Und wie ich Hunger hatte! Ich konnte es kaum noch abwarten, bis endlich etwas Essbares auf dem Tisch stand. Warum ich so bescheiden war, wusste ich selbst nicht. Es war einfach so in mir drin. So hatten mich meine Eltern erzogen und was noch erschwerend hinzu kam, bei ihm hatte ich das Gefühl, mir etwas zu nehmen, was mir nicht zustand. Genau dieses Gefühl löste auch jedesmal diese Unsicherheit bei mir aus. Also waren etwas Brot und Milch mehr als ausreichend. Was mir dabei niemals in den Sinn kam, war, dass ich es war, die schon mehr als genug gegeben hatte und immer noch geben musste. Wenn man einmal erleben musste, dass man nichts wert war, glaubte man irgendwann selbst daran und mit meinem Selbstwertgefühl war es nicht besonders gut bestellt. Daraus resultierten auch meine Ängste, die mich in jeder freien Minute heimsuchten. Besonders die Angst vor der Zukunft wollte mich manchmal geradezu auffressen. Aber war genau das nicht völlig Paradox? Die ganze Zeit hatte ich von der Freiheit geträumt und nun da sie unmittelbar bevorstand, bereitete mir der Gedanke, bald tun und lassen zu können, was ich wollte, eine solche Angst. Hätte meine Zukunft nur mich betroffen, hätte ich dem wesentlich entspannter entgegen sehen können. Doch bald hatte ich auch noch ein Kind zu versorgen, das Essen und Kleidung brauchte und ein Dach über dem Kopf. Ich hatte keine Ahnung, wie ich das alles, auf mich selbst gestellt, bewerkstelligen sollte. Ganz zu schweigen von der Gewissheit, nie mehr nach Hause gehen zu können.

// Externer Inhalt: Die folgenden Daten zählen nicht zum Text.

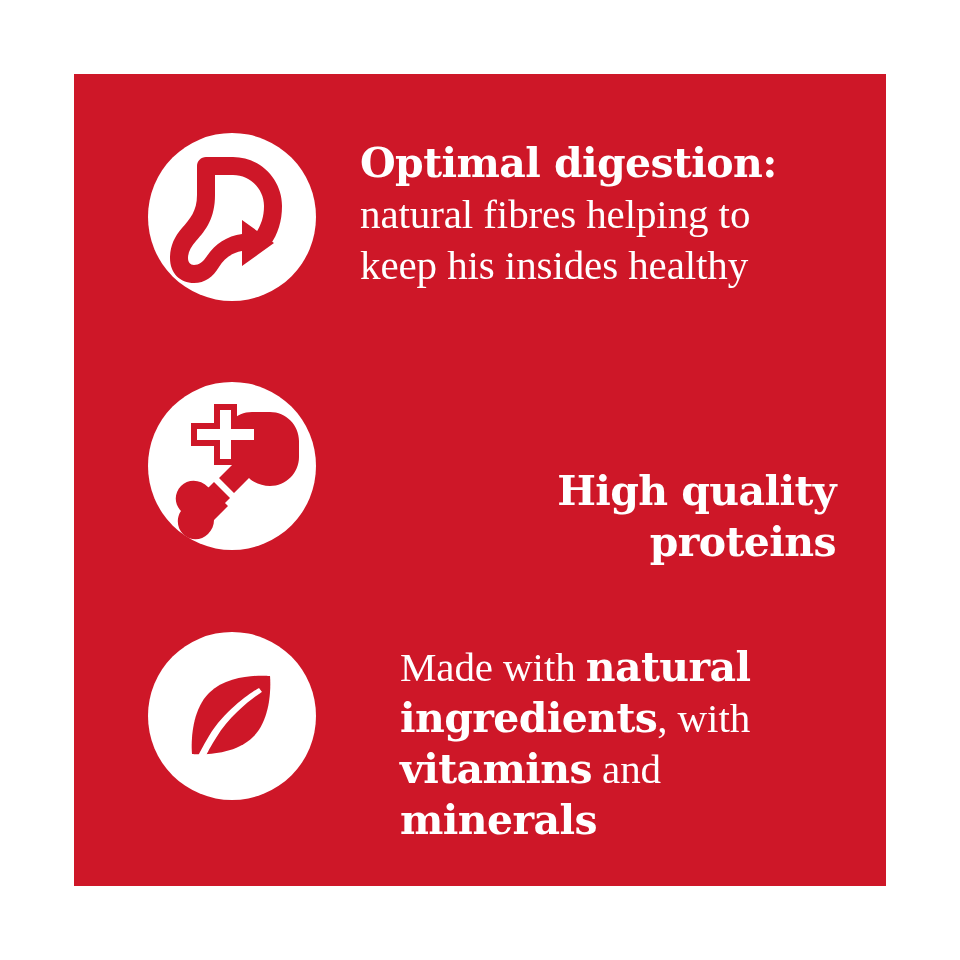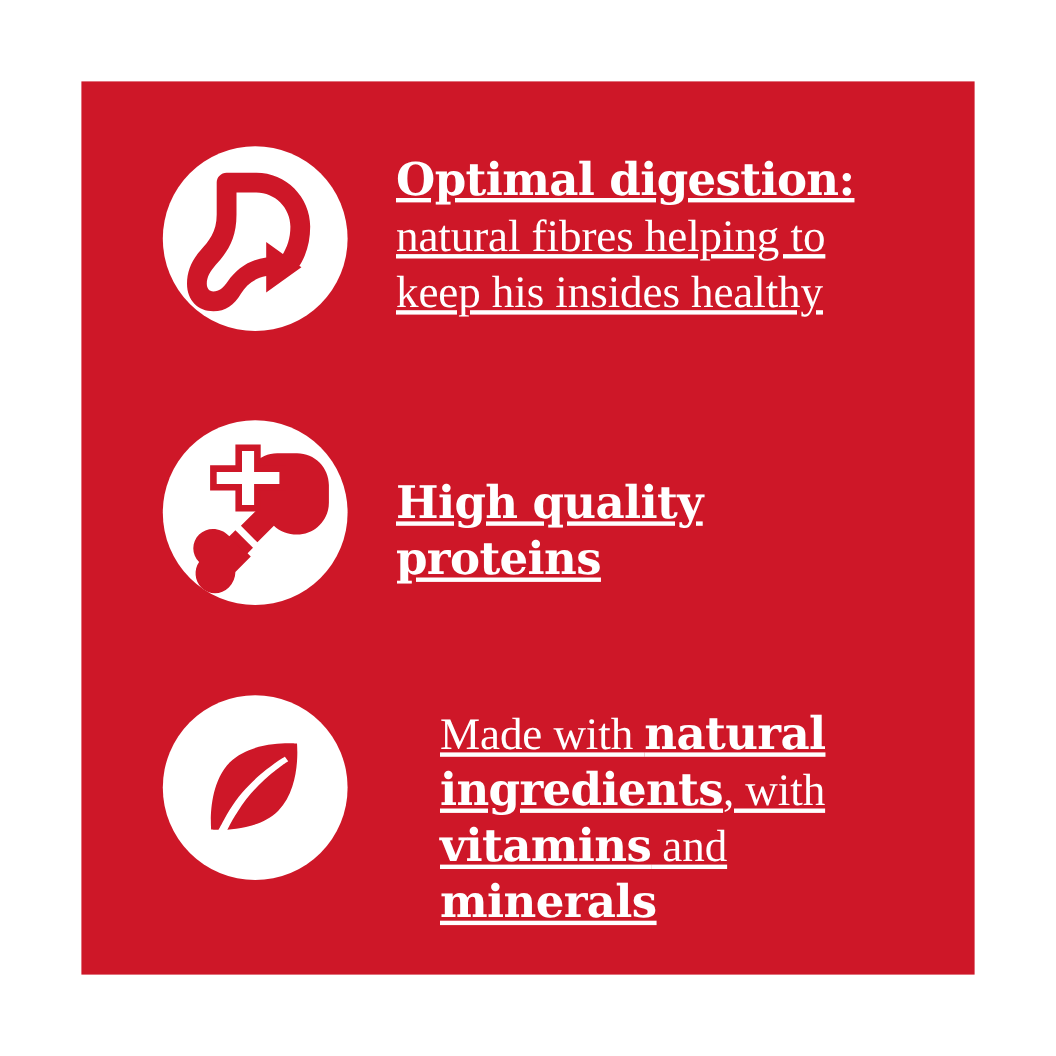"Optimal digestion: natural fibres" .feature-text { text-decoration: underline -> none }
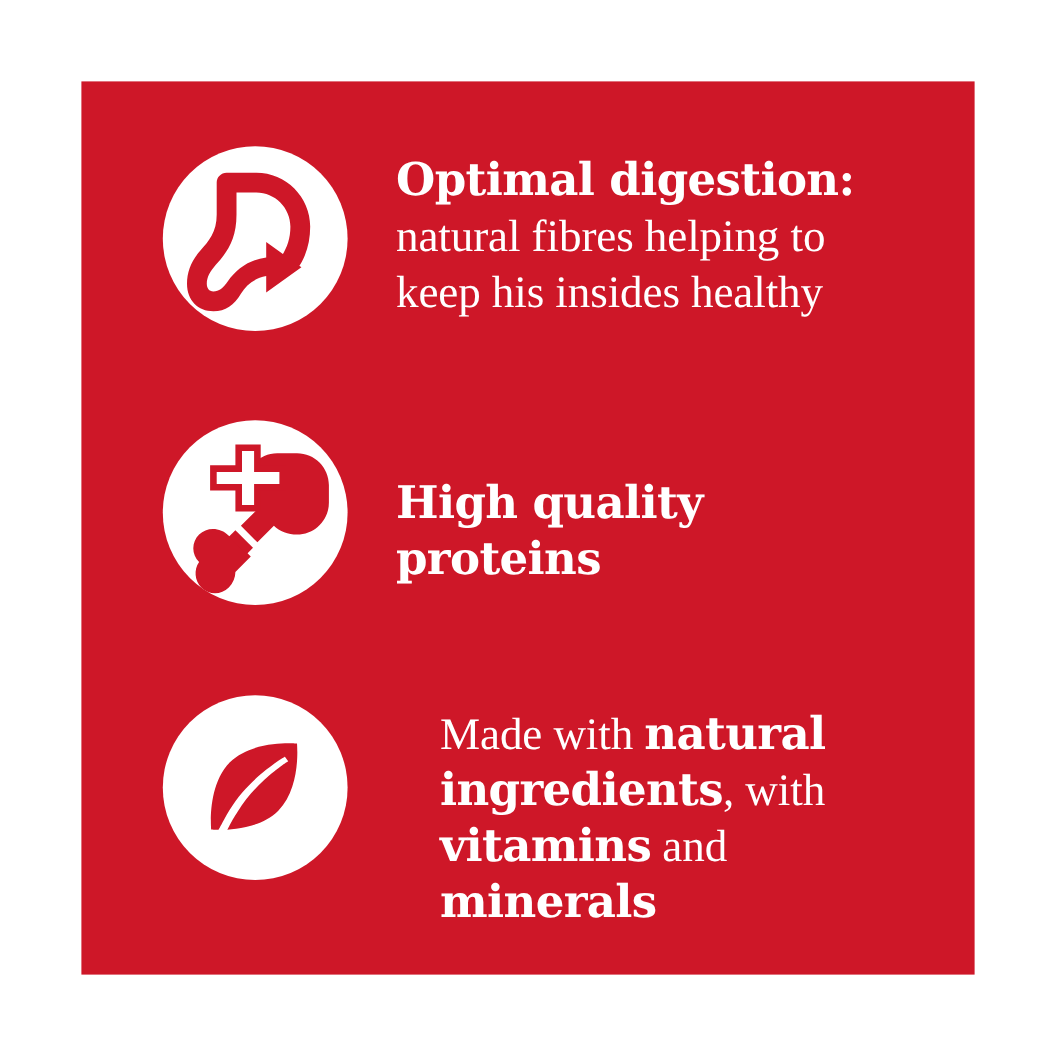"High quality proteins" .row-2 .feature-text { margin-top: 50px -> 84px; text-align: none -> right }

Überrascht sah ich auf, als Aquilius dann die ganze Karte bestellte und meinte, es wäre viel zu wenig, was ich mir ausgesucht hatte. Dass er auch auf den Wein verzichtete, war sehr ungewöhnlich. Ich glaubte, noch nie einen Römer getroffen zu haben, der freiwillig auf Wein verzichten wollte. Warum nur das alles? Ich war es einfach nicht gewohnt, dass sich jemand um mich sorgen machte. Eigentlich war dies ja ein schönes Gefühl, zu wissen, dass jemand an einen dachte und dass man eben diesem Menschen nicht gleichgültig war. Doch sich deswegen zu freuen und glücklich zu sein, gelang mir auch nicht. Solche Aufmerksamkeiten beschworen in mir nur eine Verlegenheit herauf, die sich dann meist durch rotwerden oder ein unterdrücktes Lächeln zeigten. Was hätte ich darum gegeben, endlich einmal all das auszusprechen, was sich in all der Zeit in mir angesammelt hatte. Was unbedingt heraus wollte aber nicht durfte. All das schnürte mir an manchen Tagen die Kehle zu und dieser Tag, so kam es mir vor, wollte sich nur auch wieder an unzählige andere anknüpfen.
Wie nicht anders erwartet, erwiderte ich sein Lächeln verlegen. Eine Gefangene, die in sich selbst gefangen war. Einfach nur hoffungslos!
Ich nickte erst nur bei seinen Worten, ich müsse genug essen. Während er sich in eine legere undentspannte Lage brachte, saß ich immer noch kerzengerade da. Die Anspannung in mir war unerträglich. So musste es auch nach außen wirken.
Ich bekomme das übliche, antwortete ich auf die Frage nach dem Essen. Was aber das bedeutete, wusste er sicher nicht. Er hatte sich wahrscheinlich nie die Frage gestellt, wie das Essensangebot im Sklaventrakt aussah. Dass die Qualität des Essens gegenüber dem der Herrschaft zu wünschen übrig ließ und dass Gemüse und Obst Seltenheitswert besaßen, hatte ich nicht erwähnt. Ich presste meine Lippen aufeinander und sah kurz in eine andere Richtung, so als wolle ich eine Empfindung verheimlichen.
Es gibt jeden Tag das gleiche. Ein nicht genau zu definierender Brei, in dem sich gelegentlich etwas verkochtes Gemüse verirrt hat. Fisch oder Fleisch gibt es so gut wie nie. Und Obst gibt es dort auch nicht.
Ich sah ihn mit einem ernsten Ausdruck an.
Manchmal gelingt es mir, Reste des Frühstücks oder der cena zu ergattern, gestand ich. Dies war kein Thema, über das ich gerne sprach. Wahrscheinlich auch deswegen, weil ich glaubte, dadurch undankbar zu wirken.